La classe dominante semble condamnée à la stase et au ressassement. Le dynamisme est au contraire du côté des ex-subordonnés. Ainsi, le majordome du Vesuvio, après avoir quitté son pays et s’être enrichi en Angleterre, ose-t-il proposer à Ema rien de moins que de… l’acheter. D’un ancien jeune amant qui, jadis, fou d’amour, parcourait avec elle le Douro en hors-bord à tombeau ouvert, est depuis devenu "révolutionnaire". De même, le facteur, qui ne reconnaît pas notre héroïne en blouse de travail balayant la cour, lui lance : "Demande à tes patrons de faire ce travail et défends tes droits". Lorsqu’elle lui réplique en justifiant l’état des choses, il la traite de fasciste.
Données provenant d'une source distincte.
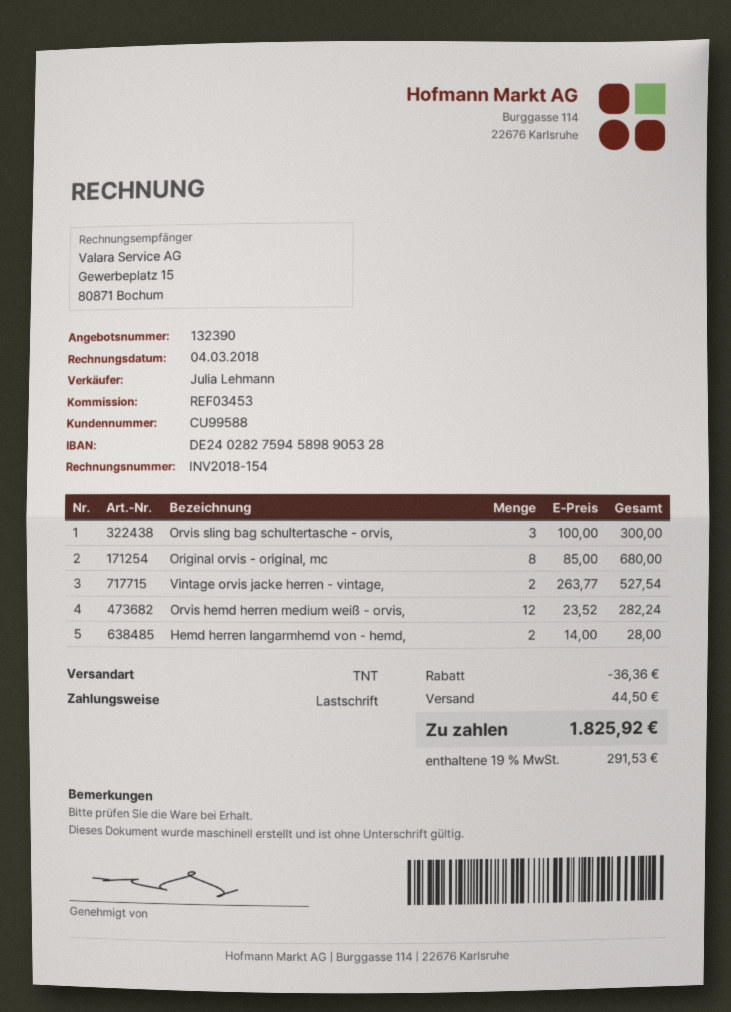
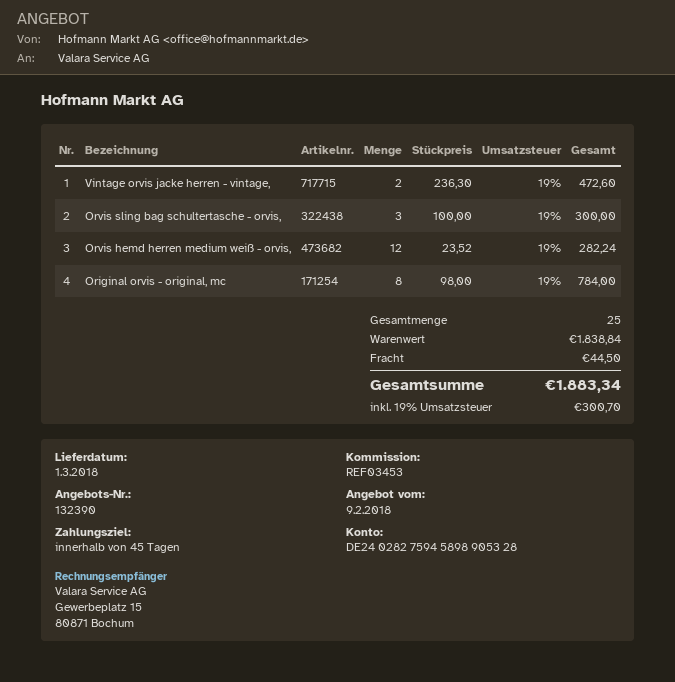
Original orvis - original, mc: 8 x 85.00 = 680.00 -> 8 x 98.00 = 784.00
Vintage orvis jacke herren - vintage,: 2 x 263.77 = 527.54 -> 2 x 236.30 = 472.60
Hemd herren langarmhemd von - hemd,: 2 x 14.00 = 28.00 -> none
discount: 36.36 -> none
tax: 19% = 291.53 -> 19% = 300.70
total: 1825.92 -> 1883.34

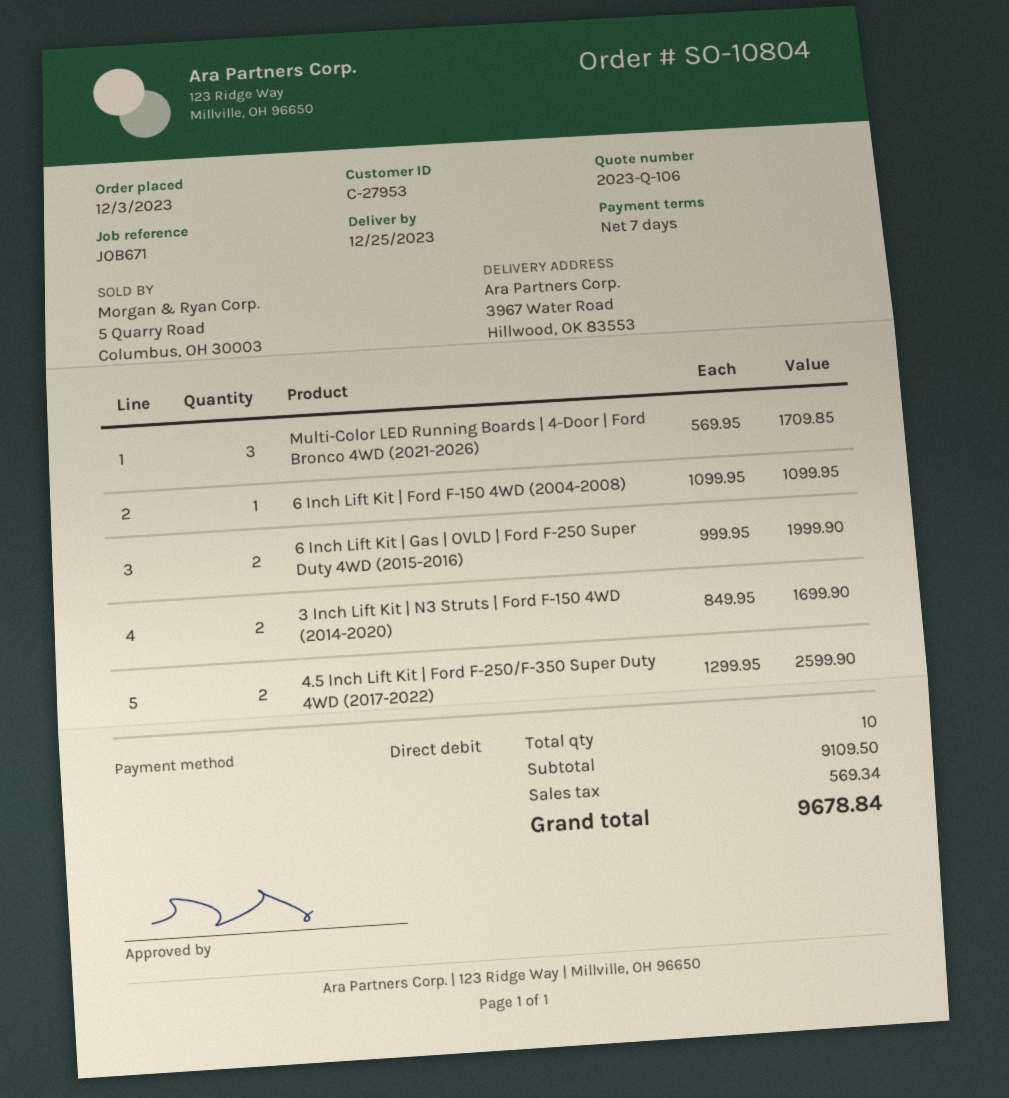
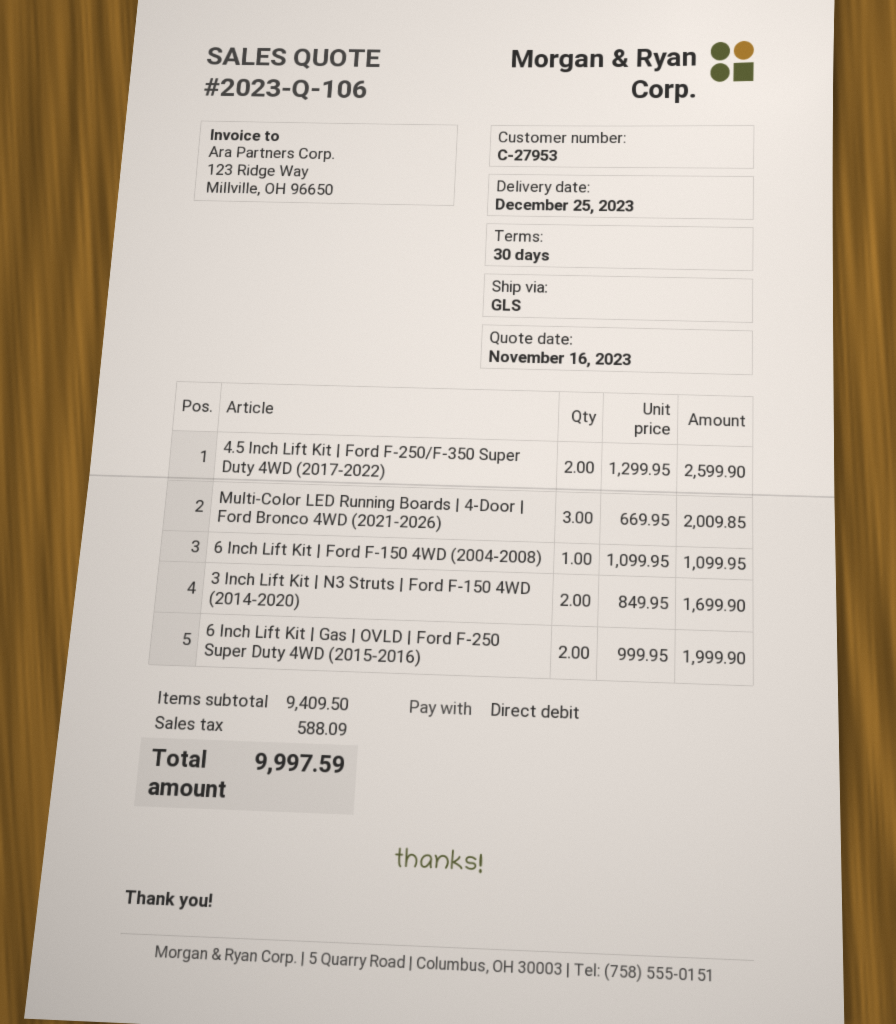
payment terms: 7 days -> 30 days
Multi-Color LED Running Boards | 4-Door | Ford Bronco 4WD (2021-2026): 3 x 569.95 = 1709.85 -> 3 x 669.95 = 2009.85
subtotal: 9109.50 -> 9409.50
tax: 569.34 -> 588.09
total: 9678.84 -> 9997.59

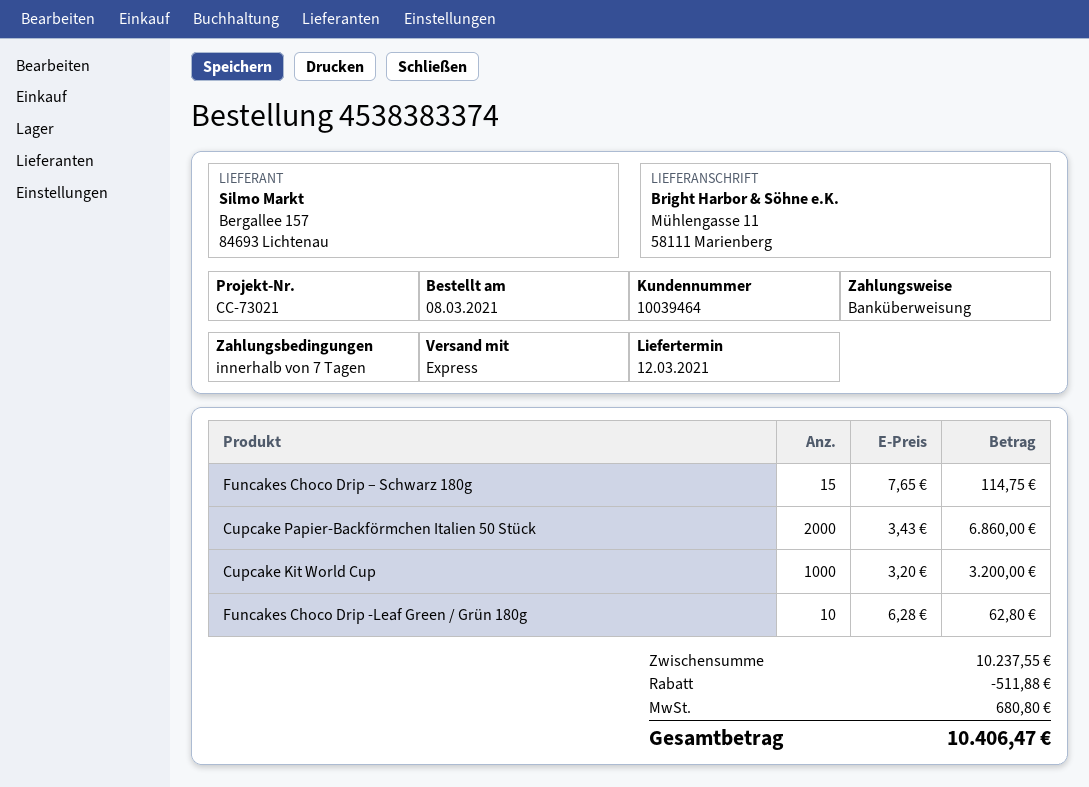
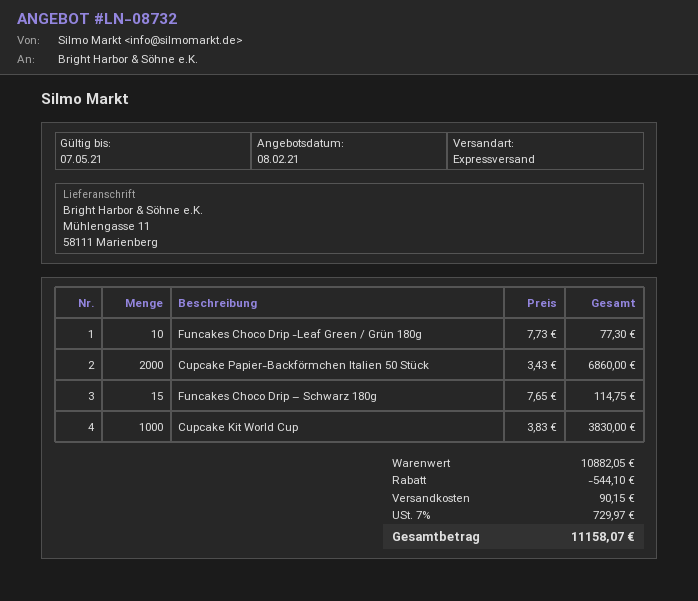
Cupcake Kit World Cup: 1000 x 3.20 = 3200.00 -> 1000 x 3.83 = 3830.00
Funcakes Choco Drip -Leaf Green / Grün 180g: 10 x 6.28 = 62.80 -> 10 x 7.73 = 77.30
subtotal: 10237.55 -> 10882.05
discount: 511.88 -> 544.10
shipping: none -> 90.15
tax: 680.80 -> 729.97
total: 10406.47 -> 11158.07

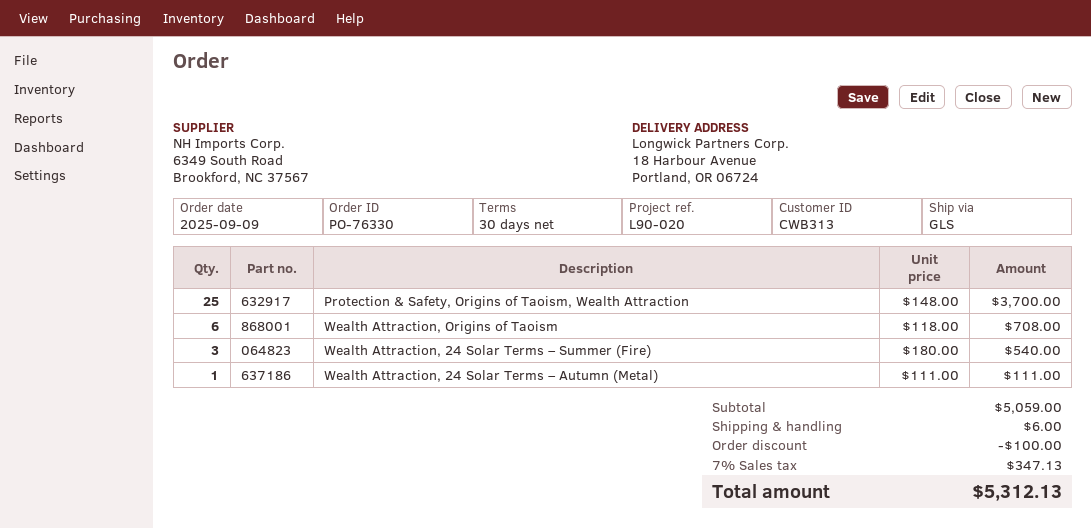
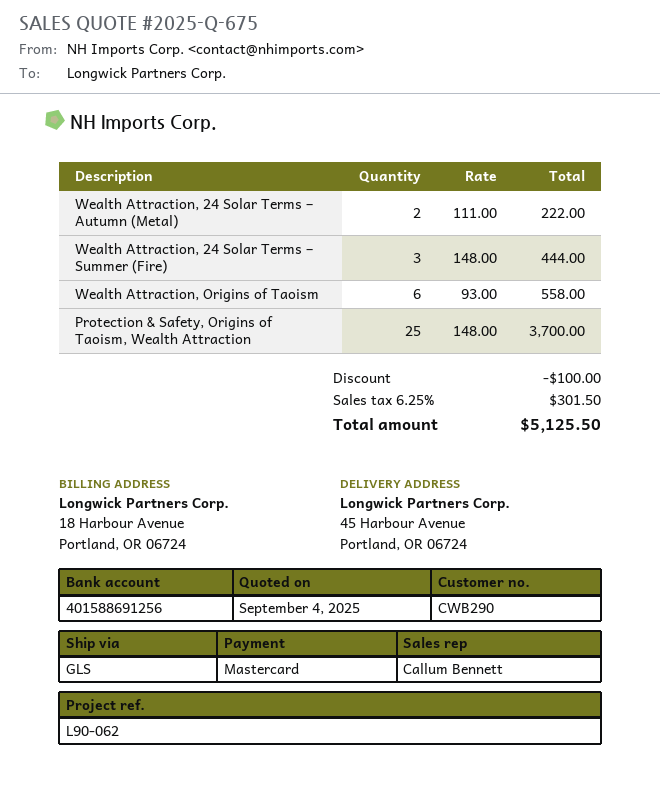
customer number: CWB313 -> CWB290
reference: L90-020 -> L90-062
ship to: 18 Harbour Avenue, Portland, OR 06724 -> 45 Harbour Avenue, Portland, OR 06724
Wealth Attraction, Origins of Taoism: 6 x 118.00 = 708.00 -> 6 x 93.00 = 558.00
Wealth Attraction, 24 Solar Terms – Summer (Fire): 3 x 180.00 = 540.00 -> 3 x 148.00 = 444.00
Wealth Attraction, 24 Solar Terms – Autumn (Metal): 1 x 111.00 = 111.00 -> 2 x 111.00 = 222.00
shipping: 6.00 -> none
tax: 7% = 347.13 -> 6.25% = 301.50
total: 5312.13 -> 5125.50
Val Abraham est bien "l’évocation du Portugal dans la deuxième partie du siècle dernier", dont Manoel de Oliveira a été le témoin engagé. Mais quid de sa relation à son héroïne ?


 


 

Avec Madame Bovary, le cinéaste s’attaque à un mythe littéraire. Il s’y livre sans le sarcasme de Gustave Flaubert ni le parti pris féministe de Agustina Bessa-Luis. Il insiste sur la capacité de son personnage à résister par la poésie au monde qui l’entoure, sur les libertés qu’elle s’octroie, sur son caractère fantasque, sur son art de mettre en scène sa vie puis sa mort. Ceci apparaît clairement dans l’ellipse du final où Ema, "parée comme pour aller au bal", tombe comme par accident dans le fleuve-roi ibérique. Le thème de la beauté inaltérable, celui de l’ensorcellement qu’elle exerce sur tous ceux qui l’approchent ne relèvent pas du roman réaliste mais du domaine des contes et légendes. Ils font écho à la beauté cosmique du fleuve et des paysages qu’il traverse. Ema se confond avec le Douro. La poétique de Gaston Bachelard dans L’Eau et les rêves pourrait s’appliquer à l’héroïne de Val Abraham, "un être voué à l’élément aquatique qui est un être en vertige".

par Nicole Gabriel
Jeune Cinéma en ligne directe

1. Val Abraham chez Capricci.


Val Abraham (Vale Abraão). Réal : Manoel de Oliveira ; sc : M. de O. & Agustina Bessa-Luís ; ph : Mario Barroso ; mont : M. de O. & Valérie Loiseleux ; mu : Richard Strauss, Robert Schumann, Frédéric Chopin, Claude Debussy, Gabriel Fauré, Ludwig von Beethoven ; déc : Zé Branco ; cost : Isabel Branco. Int : Leonor Silveira, Luís Miguel Cintra, Ruy de Carvalho, Diogo Dória, José Pinto, António Reis, Mario Barroso, Isabel Ruth (Portugal, 1993, 203 mn).